## Records from a data source:
Content starts

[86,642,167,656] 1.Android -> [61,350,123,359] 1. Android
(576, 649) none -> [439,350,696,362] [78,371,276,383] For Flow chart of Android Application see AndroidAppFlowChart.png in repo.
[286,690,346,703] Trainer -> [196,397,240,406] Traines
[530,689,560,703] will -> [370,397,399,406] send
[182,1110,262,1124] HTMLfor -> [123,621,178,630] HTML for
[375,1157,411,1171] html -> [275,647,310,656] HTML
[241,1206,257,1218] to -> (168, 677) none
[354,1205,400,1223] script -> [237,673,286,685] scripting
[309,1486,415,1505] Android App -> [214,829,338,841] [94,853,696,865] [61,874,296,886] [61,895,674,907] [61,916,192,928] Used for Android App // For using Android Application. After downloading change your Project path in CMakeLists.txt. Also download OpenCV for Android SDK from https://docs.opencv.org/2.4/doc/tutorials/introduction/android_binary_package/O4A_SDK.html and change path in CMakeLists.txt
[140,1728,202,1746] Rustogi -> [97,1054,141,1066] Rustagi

Content ends

## WORK TASK:
Write the data out again, verbatim.

## THE ANSWER:
[86,642,167,656] 1.Android -> [61,350,123,359] 1. Android
(576, 649) none -> [439,350,696,362] [78,371,276,383] For Flow chart of Android Application see AndroidAppFlowChart.png in repo.
[286,690,346,703] Trainer -> [196,397,240,406] Traines
[530,689,560,703] will -> [370,397,399,406] send
[182,1110,262,1124] HTMLfor -> [123,621,178,630] HTML for
[375,1157,411,1171] html -> [275,647,310,656] HTML
[241,1206,257,1218] to -> (168, 677) none
[354,1205,400,1223] script -> [237,673,286,685] scripting
[309,1486,415,1505] Android App -> [214,829,338,841] [94,853,696,865] [61,874,296,886] [61,895,674,907] [61,916,192,928] Used for Android App // For using Android Application. After downloading change your Project path in CMakeLists.txt. Also download OpenCV for Android SDK from https://docs.opencv.org/2.4/doc/tutorials/introduction/android_binary_package/O4A_SDK.html and change path in CMakeLists.txt
[140,1728,202,1746] Rustogi -> [97,1054,141,1066] Rustagi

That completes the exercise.